━━ RECORDS TO USE
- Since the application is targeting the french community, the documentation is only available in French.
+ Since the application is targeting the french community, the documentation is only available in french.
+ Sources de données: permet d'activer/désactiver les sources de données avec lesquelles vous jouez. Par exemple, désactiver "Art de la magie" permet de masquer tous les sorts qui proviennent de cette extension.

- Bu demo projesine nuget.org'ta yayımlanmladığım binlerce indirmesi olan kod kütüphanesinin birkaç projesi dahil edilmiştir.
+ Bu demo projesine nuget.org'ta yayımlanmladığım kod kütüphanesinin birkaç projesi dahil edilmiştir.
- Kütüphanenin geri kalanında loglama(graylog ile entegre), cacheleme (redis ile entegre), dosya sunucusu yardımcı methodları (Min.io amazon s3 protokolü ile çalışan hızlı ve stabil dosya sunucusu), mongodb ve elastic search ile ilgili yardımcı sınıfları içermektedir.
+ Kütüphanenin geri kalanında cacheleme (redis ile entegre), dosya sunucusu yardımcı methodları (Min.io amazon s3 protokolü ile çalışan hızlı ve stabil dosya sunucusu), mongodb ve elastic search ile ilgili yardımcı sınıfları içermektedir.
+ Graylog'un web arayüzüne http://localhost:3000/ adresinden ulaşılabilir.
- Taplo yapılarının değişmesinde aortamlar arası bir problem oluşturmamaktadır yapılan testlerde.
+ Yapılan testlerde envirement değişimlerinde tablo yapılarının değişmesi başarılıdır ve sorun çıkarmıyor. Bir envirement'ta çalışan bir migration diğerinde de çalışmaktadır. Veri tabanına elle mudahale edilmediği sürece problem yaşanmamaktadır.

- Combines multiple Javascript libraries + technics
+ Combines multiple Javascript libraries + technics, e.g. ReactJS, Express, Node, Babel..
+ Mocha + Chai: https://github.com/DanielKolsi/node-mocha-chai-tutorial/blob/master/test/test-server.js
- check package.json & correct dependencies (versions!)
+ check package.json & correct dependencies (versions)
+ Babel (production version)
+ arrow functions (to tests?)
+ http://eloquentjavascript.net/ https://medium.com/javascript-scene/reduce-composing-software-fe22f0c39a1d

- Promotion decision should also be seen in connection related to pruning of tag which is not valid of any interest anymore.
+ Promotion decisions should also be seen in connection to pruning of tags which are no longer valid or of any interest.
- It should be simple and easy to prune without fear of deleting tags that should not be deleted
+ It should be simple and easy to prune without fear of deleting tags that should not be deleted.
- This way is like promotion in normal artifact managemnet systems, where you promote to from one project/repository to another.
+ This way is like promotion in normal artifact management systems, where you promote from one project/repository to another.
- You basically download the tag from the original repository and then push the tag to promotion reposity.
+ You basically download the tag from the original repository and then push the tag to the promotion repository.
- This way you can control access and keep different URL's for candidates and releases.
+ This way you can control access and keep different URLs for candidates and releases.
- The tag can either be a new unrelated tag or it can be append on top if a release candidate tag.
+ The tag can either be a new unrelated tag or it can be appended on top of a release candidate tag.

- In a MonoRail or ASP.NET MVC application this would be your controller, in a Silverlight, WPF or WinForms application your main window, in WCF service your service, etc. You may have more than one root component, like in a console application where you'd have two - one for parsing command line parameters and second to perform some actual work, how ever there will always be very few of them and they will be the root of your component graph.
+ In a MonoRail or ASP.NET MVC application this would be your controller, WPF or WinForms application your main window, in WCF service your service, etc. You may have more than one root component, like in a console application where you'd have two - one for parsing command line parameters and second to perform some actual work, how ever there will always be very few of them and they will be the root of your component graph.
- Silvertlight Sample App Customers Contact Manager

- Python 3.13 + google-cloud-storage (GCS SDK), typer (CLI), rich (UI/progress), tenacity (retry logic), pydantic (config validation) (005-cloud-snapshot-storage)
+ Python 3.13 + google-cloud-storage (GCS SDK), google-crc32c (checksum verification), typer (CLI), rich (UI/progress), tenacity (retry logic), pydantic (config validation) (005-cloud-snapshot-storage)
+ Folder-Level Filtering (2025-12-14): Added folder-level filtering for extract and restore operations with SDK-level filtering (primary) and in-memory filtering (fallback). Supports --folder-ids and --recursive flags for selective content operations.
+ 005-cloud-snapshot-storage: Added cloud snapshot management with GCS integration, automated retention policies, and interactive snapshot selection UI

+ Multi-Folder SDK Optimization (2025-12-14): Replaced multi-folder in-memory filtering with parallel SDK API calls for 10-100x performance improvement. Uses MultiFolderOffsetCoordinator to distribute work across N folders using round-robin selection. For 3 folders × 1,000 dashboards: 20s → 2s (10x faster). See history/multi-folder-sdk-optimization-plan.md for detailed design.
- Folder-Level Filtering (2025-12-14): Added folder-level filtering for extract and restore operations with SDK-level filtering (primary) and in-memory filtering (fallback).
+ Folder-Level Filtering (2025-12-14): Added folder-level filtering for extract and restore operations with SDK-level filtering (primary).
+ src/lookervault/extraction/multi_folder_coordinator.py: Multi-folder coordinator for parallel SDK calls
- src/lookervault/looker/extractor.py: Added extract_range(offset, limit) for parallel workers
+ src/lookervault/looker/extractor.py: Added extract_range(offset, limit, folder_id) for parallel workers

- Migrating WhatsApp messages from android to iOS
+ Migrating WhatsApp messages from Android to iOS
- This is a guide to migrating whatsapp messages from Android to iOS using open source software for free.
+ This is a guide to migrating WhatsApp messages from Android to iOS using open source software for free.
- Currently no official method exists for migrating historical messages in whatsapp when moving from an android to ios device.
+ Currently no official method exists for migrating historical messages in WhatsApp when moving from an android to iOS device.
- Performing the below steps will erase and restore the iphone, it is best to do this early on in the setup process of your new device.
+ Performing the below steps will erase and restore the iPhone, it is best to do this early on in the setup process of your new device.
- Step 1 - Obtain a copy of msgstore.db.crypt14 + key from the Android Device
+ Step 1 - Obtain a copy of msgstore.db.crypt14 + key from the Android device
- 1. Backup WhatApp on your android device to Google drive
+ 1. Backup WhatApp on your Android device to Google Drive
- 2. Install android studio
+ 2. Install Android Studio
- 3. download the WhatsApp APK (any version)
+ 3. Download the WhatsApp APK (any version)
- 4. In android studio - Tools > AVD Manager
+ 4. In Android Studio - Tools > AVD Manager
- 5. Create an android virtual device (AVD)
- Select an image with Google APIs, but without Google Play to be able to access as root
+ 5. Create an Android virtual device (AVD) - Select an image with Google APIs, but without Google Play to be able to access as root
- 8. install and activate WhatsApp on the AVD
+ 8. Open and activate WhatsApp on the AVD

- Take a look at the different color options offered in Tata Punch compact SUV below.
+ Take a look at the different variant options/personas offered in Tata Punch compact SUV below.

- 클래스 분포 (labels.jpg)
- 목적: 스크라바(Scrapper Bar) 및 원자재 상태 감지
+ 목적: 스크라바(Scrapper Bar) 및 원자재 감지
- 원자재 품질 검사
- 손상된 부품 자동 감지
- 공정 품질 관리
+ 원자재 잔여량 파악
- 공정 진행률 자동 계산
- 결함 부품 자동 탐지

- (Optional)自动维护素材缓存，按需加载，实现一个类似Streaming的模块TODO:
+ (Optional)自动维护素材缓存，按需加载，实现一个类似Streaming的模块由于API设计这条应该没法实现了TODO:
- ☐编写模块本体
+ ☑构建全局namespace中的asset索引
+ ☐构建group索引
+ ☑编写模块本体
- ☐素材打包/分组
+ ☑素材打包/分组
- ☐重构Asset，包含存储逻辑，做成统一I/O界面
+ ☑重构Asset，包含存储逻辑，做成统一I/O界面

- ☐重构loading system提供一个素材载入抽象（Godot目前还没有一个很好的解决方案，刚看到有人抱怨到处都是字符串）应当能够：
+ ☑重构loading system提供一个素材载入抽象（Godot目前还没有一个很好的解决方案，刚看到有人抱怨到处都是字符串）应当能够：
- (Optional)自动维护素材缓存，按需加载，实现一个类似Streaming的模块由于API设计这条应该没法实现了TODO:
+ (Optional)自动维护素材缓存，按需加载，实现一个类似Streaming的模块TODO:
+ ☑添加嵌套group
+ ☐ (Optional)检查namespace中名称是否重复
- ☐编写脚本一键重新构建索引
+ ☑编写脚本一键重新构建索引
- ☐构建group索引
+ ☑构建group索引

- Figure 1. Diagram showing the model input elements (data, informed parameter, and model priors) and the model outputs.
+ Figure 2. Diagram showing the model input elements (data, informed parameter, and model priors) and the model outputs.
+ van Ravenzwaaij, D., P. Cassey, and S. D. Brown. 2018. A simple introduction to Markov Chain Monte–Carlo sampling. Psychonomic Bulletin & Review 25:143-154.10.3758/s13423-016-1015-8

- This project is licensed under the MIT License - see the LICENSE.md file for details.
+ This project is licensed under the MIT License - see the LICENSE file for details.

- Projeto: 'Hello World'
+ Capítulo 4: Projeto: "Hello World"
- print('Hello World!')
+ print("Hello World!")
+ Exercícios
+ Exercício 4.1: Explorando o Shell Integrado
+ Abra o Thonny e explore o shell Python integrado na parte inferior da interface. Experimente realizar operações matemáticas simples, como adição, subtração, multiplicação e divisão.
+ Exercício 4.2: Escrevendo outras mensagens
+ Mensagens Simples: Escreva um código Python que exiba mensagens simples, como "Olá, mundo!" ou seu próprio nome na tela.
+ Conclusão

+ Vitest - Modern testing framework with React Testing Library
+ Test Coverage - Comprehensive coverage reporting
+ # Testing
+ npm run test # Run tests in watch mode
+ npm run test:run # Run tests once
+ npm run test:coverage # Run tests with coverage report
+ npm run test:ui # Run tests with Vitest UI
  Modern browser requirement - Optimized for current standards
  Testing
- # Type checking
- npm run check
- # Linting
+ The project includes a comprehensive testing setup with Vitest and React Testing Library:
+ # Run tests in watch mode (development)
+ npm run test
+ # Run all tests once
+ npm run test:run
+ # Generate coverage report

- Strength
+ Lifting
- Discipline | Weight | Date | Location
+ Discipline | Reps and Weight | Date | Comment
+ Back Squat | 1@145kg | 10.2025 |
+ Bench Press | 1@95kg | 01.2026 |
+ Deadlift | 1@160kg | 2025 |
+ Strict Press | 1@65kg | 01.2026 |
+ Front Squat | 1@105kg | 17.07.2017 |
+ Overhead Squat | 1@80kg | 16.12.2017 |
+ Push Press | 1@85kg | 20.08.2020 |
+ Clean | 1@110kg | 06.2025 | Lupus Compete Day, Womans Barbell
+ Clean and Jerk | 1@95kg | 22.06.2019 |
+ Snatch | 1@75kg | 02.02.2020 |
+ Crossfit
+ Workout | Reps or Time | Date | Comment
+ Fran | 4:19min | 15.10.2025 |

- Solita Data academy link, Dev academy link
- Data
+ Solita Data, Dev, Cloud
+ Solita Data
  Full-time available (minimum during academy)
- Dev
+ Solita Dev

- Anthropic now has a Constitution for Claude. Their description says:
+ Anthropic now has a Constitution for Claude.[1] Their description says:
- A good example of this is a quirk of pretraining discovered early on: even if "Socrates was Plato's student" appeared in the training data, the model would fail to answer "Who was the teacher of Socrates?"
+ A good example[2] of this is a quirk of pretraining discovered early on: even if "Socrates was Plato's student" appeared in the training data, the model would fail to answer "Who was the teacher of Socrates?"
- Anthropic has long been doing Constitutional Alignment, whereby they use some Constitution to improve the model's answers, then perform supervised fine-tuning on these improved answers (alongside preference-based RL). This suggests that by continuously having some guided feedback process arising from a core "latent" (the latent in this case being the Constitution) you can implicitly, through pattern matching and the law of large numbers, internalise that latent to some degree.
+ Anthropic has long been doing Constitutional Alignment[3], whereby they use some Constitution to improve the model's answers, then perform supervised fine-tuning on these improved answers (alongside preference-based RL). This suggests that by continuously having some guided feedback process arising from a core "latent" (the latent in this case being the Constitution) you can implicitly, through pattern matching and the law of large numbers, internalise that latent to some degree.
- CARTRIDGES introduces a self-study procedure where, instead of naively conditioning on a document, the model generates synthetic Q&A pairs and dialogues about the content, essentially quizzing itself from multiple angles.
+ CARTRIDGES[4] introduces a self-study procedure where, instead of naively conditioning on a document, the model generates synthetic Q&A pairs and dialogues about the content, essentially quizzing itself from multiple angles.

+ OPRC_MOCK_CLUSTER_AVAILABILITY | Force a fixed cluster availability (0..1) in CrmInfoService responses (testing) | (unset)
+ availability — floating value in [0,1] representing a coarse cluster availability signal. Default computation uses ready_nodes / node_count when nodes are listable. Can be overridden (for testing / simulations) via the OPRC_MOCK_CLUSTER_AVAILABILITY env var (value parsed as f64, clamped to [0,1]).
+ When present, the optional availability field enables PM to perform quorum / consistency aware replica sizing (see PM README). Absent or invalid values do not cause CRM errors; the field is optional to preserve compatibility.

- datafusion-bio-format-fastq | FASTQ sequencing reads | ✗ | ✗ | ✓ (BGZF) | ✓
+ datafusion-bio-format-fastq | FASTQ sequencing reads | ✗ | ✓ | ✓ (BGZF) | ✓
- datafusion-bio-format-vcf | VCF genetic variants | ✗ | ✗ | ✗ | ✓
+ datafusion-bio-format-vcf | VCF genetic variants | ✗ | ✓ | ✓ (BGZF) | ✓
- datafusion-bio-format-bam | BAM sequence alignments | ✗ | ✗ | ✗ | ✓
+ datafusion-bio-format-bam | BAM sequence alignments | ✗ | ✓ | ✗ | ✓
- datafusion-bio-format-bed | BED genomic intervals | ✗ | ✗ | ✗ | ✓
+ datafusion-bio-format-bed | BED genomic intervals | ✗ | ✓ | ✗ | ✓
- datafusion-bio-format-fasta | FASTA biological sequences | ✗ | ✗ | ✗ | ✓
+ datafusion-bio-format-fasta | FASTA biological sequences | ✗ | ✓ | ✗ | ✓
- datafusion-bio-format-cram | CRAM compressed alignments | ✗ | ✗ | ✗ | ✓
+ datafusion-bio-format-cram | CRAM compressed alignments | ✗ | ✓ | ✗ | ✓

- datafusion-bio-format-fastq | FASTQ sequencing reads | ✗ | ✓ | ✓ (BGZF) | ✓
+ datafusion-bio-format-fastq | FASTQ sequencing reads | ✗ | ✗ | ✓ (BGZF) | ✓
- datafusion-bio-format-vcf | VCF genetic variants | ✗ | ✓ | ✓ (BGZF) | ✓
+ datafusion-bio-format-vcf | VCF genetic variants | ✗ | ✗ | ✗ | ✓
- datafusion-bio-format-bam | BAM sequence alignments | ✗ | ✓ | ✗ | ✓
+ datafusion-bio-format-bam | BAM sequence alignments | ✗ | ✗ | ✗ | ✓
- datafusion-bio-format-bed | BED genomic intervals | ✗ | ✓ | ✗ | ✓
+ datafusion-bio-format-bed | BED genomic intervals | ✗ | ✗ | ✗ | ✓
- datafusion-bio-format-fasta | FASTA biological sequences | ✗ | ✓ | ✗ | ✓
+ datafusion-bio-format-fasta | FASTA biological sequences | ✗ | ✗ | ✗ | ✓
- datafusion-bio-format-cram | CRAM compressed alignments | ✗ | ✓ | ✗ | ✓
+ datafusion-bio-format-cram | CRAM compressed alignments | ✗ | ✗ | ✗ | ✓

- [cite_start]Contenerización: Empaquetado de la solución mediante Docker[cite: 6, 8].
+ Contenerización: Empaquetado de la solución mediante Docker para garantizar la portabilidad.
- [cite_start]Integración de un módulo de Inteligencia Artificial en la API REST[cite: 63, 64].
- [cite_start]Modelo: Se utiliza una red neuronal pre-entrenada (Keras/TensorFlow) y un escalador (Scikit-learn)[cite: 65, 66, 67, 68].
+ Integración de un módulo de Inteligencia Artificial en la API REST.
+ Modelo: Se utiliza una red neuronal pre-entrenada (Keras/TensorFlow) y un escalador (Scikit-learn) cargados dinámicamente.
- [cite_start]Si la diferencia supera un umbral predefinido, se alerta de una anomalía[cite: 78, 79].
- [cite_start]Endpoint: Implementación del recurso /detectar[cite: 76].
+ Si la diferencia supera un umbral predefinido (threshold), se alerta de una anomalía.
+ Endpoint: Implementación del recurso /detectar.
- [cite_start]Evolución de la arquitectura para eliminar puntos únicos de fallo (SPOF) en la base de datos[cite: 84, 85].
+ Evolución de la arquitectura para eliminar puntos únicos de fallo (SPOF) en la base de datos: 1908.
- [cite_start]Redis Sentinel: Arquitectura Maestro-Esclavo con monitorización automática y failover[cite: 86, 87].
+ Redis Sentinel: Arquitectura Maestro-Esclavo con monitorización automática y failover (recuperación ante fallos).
━━━━
* **PROBLEM**:
Please restate, word for word, the lines of the entries that run from the first line through the one holding "- Taplo yapılarının", and add nothing.

* **FINISHED TASK**:
- Since the application is targeting the french community, the documentation is only available in French.
+ Since the application is targeting the french community, the documentation is only available in french.
+ Sources de données: permet d'activer/désactiver les sources de données avec lesquelles vous jouez. Par exemple, désactiver "Art de la magie" permet de masquer tous les sorts qui proviennent de cette extension.

- Bu demo projesine nuget.org'ta yayımlanmladığım binlerce indirmesi olan kod kütüphanesinin birkaç projesi dahil edilmiştir.
+ Bu demo projesine nuget.org'ta yayımlanmladığım kod kütüphanesinin birkaç projesi dahil edilmiştir.
- Kütüphanenin geri kalanında loglama(graylog ile entegre), cacheleme (redis ile entegre), dosya sunucusu yardımcı methodları (Min.io amazon s3 protokolü ile çalışan hızlı ve stabil dosya sunucusu), mongodb ve elastic search ile ilgili yardımcı sınıfları içermektedir.
+ Kütüphanenin geri kalanında cacheleme (redis ile entegre), dosya sunucusu yardımcı methodları (Min.io amazon s3 protokolü ile çalışan hızlı ve stabil dosya sunucusu), mongodb ve elastic search ile ilgili yardımcı sınıfları içermektedir.
+ Graylog'un web arayüzüne http://localhost:3000/ adresinden ulaşılabilir.
- Taplo yapılarının değişmesinde aortamlar arası bir problem oluşturmamaktadır yapılan testlerde.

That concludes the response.